'''

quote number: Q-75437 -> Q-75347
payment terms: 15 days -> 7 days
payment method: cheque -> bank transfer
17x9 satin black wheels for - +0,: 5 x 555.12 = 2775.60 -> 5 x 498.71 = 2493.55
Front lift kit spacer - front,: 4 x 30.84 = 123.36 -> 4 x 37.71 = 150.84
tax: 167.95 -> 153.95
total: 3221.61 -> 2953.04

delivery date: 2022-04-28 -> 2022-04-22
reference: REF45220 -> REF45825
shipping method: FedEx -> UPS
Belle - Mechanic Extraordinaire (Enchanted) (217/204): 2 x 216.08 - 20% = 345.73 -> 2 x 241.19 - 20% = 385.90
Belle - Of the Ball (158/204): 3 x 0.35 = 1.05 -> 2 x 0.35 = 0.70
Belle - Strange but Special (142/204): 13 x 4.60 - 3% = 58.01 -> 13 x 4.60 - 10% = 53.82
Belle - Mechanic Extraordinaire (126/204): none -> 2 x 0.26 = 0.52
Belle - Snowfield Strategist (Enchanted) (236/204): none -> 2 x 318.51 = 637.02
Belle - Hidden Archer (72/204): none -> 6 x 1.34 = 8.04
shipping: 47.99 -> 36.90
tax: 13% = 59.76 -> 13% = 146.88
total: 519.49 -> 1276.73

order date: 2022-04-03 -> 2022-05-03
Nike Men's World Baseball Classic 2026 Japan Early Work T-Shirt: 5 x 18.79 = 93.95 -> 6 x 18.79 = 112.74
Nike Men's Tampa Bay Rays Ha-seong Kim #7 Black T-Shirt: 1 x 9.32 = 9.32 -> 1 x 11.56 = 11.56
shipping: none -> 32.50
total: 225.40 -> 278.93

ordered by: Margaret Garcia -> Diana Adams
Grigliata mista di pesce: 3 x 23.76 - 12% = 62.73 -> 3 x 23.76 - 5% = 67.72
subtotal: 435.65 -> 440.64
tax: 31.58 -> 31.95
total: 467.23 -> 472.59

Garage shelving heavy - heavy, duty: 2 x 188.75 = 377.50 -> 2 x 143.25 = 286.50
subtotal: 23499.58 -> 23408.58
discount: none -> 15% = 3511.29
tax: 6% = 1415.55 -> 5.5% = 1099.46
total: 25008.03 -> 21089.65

'''

*Work to complete:* Write out, from the lines above, only those from the line with "shipping method: FedEx -> UPS" to the line with "Nike Men's World", exactly as given, including the first and the last.

*Task response:*
shipping method: FedEx -> UPS
Belle - Mechanic Extraordinaire (Enchanted) (217/204): 2 x 216.08 - 20% = 345.73 -> 2 x 241.19 - 20% = 385.90
Belle - Of the Ball (158/204): 3 x 0.35 = 1.05 -> 2 x 0.35 = 0.70
Belle - Strange but Special (142/204): 13 x 4.60 - 3% = 58.01 -> 13 x 4.60 - 10% = 53.82
Belle - Mechanic Extraordinaire (126/204): none -> 2 x 0.26 = 0.52
Belle - Snowfield Strategist (Enchanted) (236/204): none -> 2 x 318.51 = 637.02
Belle - Hidden Archer (72/204): none -> 6 x 1.34 = 8.04
shipping: 47.99 -> 36.90
tax: 13% = 59.76 -> 13% = 146.88
total: 519.49 -> 1276.73

order date: 2022-04-03 -> 2022-05-03
Nike Men's World Baseball Classic 2026 Japan Early Work T-Shirt: 5 x 18.79 = 93.95 -> 6 x 18.79 = 112.74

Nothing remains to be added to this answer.